Now if all went well your job is done, but if the connection isn't working yet you should continue on to the next section and try to figure out why.

It doesn't work

First, check to make sure you don't have any iptables rules against forwarding or ones that might be blocking your connection in any way. You should also make sure a processes called 'radvd' isn't running (at least to rule out as a cause until you have things working) since it seems to be capable of causing some routing issues.

Now ensure the client is still connected to the gateway through cjdns, and that it still has an ipv6 address associated with the tunnel, then try pinging the gateway or an internet ipv6 address again with the client. On the gateway, run tcpdump -n -i tun0 to see if any packets get as far as the tun device, and if nothing scrolls with the ipv6 associated with your client's on the tunnel, you should check your routes to make sure they're correct by running ip -6 route.

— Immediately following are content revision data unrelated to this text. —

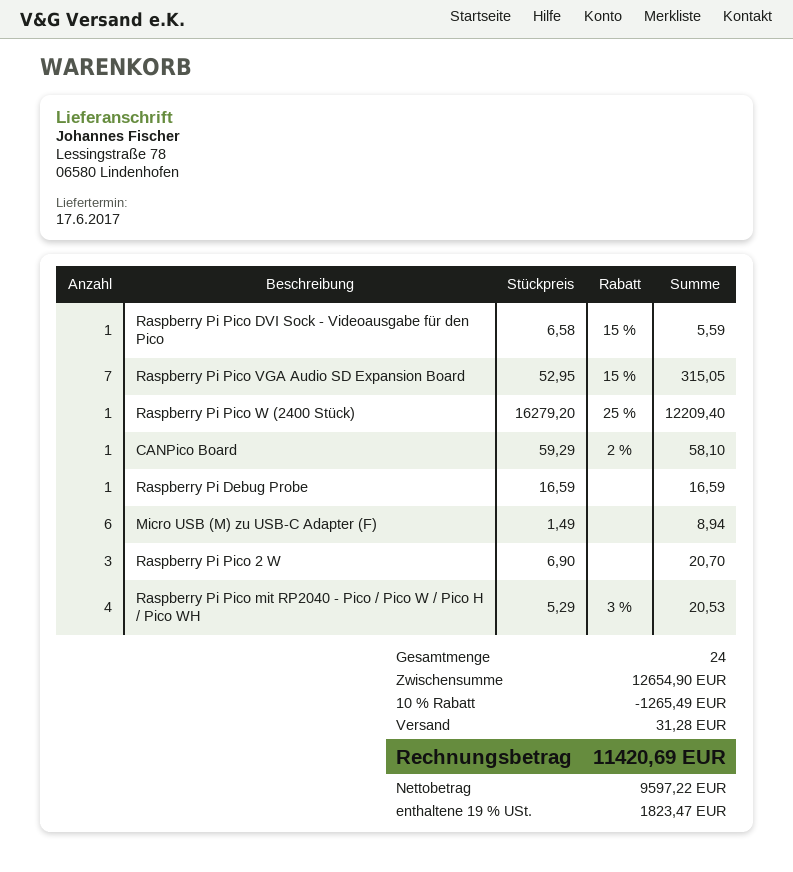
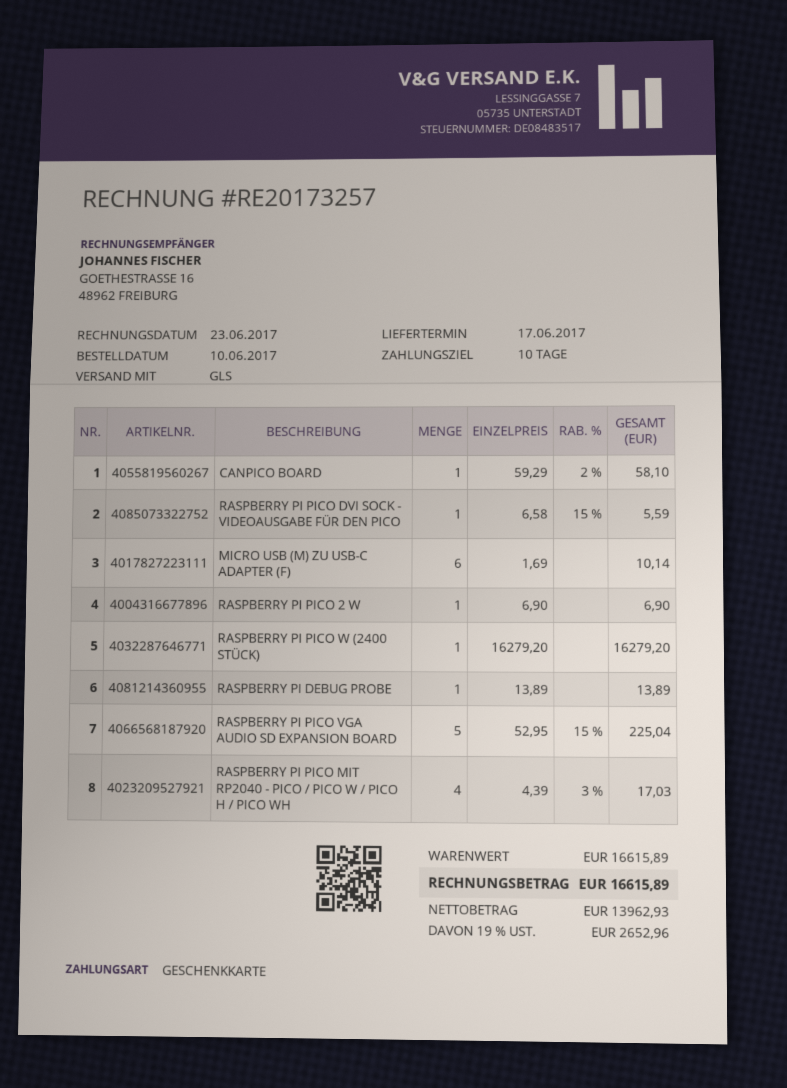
Raspberry Pi Pico VGA Audio SD Expansion Board: 7 x 52.95 - 15% = 315.05 -> 5 x 52.95 - 15% = 225.04
Raspberry Pi Pico W (2400 Stück): 1 x 16279.20 - 25% = 12209.40 -> 1 x 16279.20 = 16279.20
Raspberry Pi Debug Probe: 1 x 16.59 = 16.59 -> 1 x 13.89 = 13.89
Micro USB (M) zu USB-C Adapter (F): 6 x 1.49 = 8.94 -> 6 x 1.69 = 10.14
Raspberry Pi Pico 2 W: 3 x 6.90 = 20.70 -> 1 x 6.90 = 6.90
Raspberry Pi Pico mit RP2040 - Pico / Pico W / Pico H / Pico WH: 4 x 5.29 - 3% = 20.53 -> 4 x 4.39 - 3% = 17.03
subtotal: 12654.90 -> 16615.89
discount: 10% = 1265.49 -> none
shipping: 31.28 -> none
net: 9597.22 -> 13962.93
tax: 19% = 1823.47 -> 19% = 2652.96
total: 11420.69 -> 16615.89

The output should include four lines that look similar to the ones below (take special note of which device is associated with each line).

1111:1111:1111:1111:1111:1111:1111:1 dev eth0 metric 1024 1111:1111:1111:1111:1111:1111:1111:3 dev tun0 proto kernel metric 256 1111:1111:1111:1111:1111:1111:1111:0/64 dev tun0 metric 1024 default via 1111:1111:1111:1111:1111:1111:1111:1 dev eth0 metric 1024

If your routes are correct and things still aren't working, continue to let the ping process run on the client and run tcpdump -n -i eth0 icmp6 on the gateway to check the traffic flowing through its ethernet device. Look for any connections to or from the ipv6 address associated with your client on the tunnel, and if you see any with strange messages about "neighbor solicitation" or "neighbor advertisement", the problem is that your ISP's equipment is dropping replies instead of routing return traffic despite the addresses in use being allocated to you. This problem exists because of something called NDP (Neighbor Discovery Protocol), in which a request for 'neighbours' is made, and traffic isn't allowed to be sent back unless the ISP receives a response. Thankfully, there is a workaround available that involves running a daemon called npd6, which provides a response that satisfies NDP. Install npd6 through your distro's package management system if it's available, (recent debian based distrobutions may be able to install the package located here: http://code.google.com/p/npd6/downloads/list) otherwise you'll have to download and build it yourself by doing the following:

wget http://npd6.googlecode.com/files/npd6-1.0.0.tar.gz
tar -xf ./npd-1.0.0.tar.gz
cd npd6-1.0.0/
make && sudo make install

Once this is built, copy npd6-1.0.0/etc/npd6.conf.sample to /etc/ndp6.conf, and change the prefix to 1111:1111:1111:1111:0000:0000:0000:0002/64 (2 because you're announcing 1111:1111:1111:1111::2 and higher, but not 1111:1111:1111:1111::1 which belongs to your ISP's router). Note that in this particular instance, you can't ignore 0s when writing out your ipv6 or npd6 will complain when you attempt to run it. If npd6 fails to start, try running npd6 -l npd6.log to write a log in the local directory.